** GOAL OF THE EXERCISE **
Using the records below, repeat exactly the lines from the one holding "(437, 437) none -> [91,588,175,610] Playable" through the one holding "(639, 565) none", both ends included, and no others.

** DATA SHOWN **
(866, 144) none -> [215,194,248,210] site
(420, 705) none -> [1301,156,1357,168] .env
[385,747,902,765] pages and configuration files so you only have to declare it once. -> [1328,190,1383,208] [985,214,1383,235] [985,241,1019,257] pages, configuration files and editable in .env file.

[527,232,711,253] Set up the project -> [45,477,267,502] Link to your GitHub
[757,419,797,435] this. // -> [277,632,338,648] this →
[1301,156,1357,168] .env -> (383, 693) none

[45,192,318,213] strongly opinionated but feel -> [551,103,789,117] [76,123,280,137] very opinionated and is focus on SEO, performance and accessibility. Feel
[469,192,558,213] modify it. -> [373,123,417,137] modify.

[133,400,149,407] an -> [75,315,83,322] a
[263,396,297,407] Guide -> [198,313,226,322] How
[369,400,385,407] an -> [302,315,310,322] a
==
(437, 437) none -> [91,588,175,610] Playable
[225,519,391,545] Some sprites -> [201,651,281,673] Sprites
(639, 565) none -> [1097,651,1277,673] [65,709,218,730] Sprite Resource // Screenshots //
--
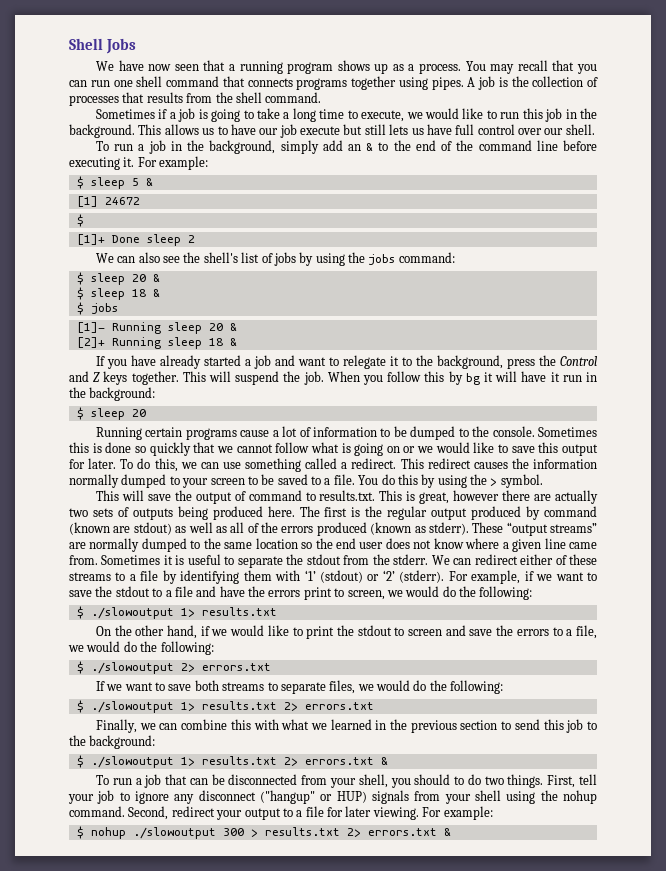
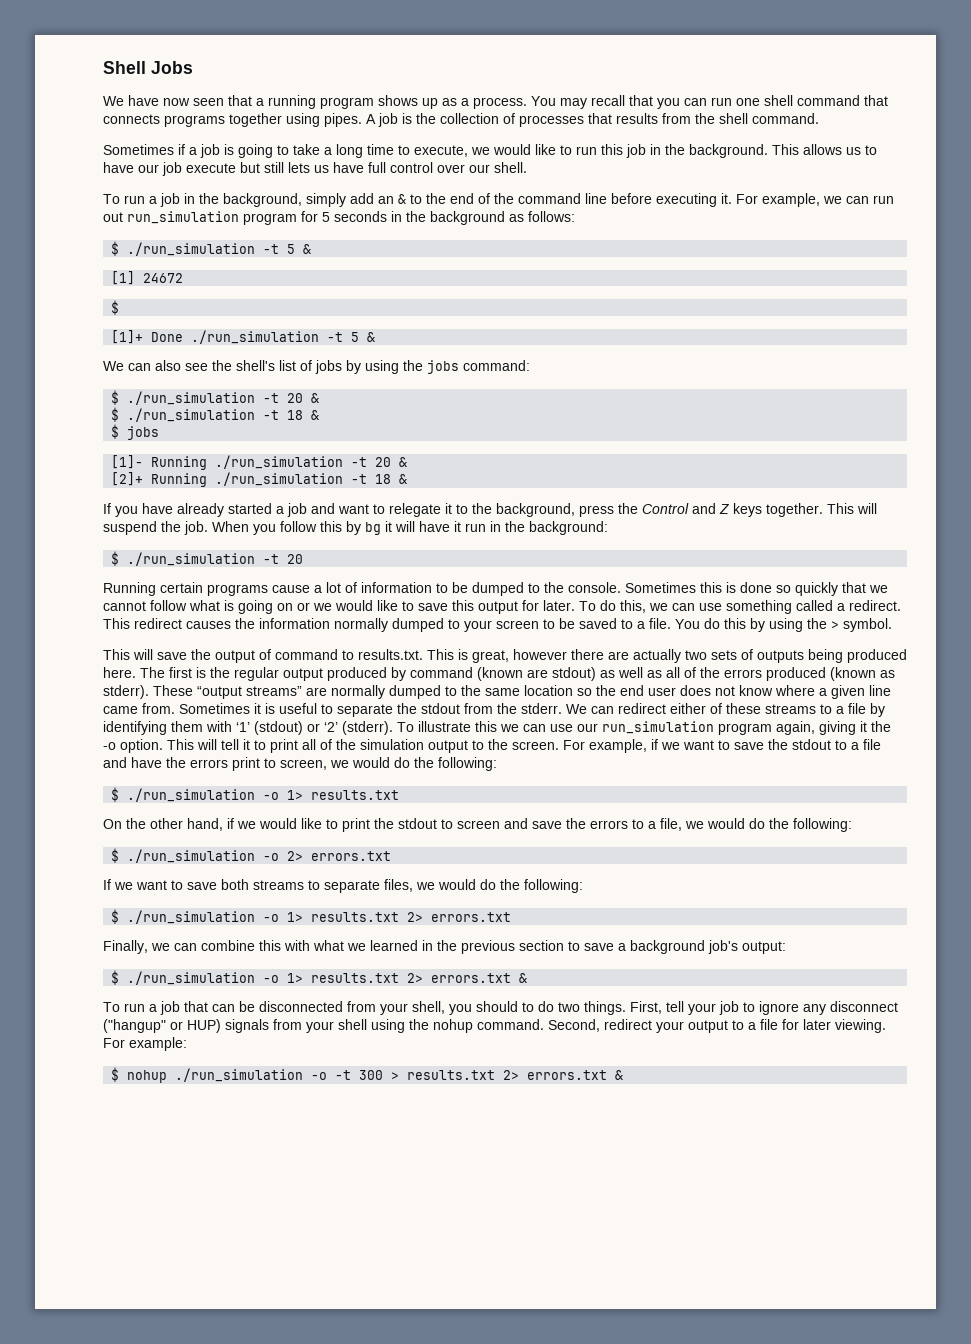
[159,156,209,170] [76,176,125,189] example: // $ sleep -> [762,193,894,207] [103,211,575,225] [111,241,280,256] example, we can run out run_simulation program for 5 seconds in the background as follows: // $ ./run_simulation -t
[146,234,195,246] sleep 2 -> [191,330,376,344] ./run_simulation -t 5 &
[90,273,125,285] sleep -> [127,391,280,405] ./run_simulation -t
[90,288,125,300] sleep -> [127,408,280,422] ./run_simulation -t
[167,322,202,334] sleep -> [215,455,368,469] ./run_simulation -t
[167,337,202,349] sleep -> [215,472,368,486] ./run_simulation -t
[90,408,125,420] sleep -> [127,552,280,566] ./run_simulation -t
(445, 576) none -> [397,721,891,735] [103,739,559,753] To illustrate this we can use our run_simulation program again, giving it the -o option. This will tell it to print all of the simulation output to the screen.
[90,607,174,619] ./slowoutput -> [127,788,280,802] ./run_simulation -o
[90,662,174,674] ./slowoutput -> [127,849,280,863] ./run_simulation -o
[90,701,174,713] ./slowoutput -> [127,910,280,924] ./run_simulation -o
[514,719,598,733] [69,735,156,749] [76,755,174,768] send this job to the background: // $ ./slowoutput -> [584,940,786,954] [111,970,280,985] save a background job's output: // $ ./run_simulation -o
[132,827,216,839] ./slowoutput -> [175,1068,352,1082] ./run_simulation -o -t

** ANSWER TO THE EXERCISE **
(437, 437) none -> [91,588,175,610] Playable
[225,519,391,545] Some sprites -> [201,651,281,673] Sprites
(639, 565) none -> [1097,651,1277,673] [65,709,218,730] Sprite Resource // Screenshots //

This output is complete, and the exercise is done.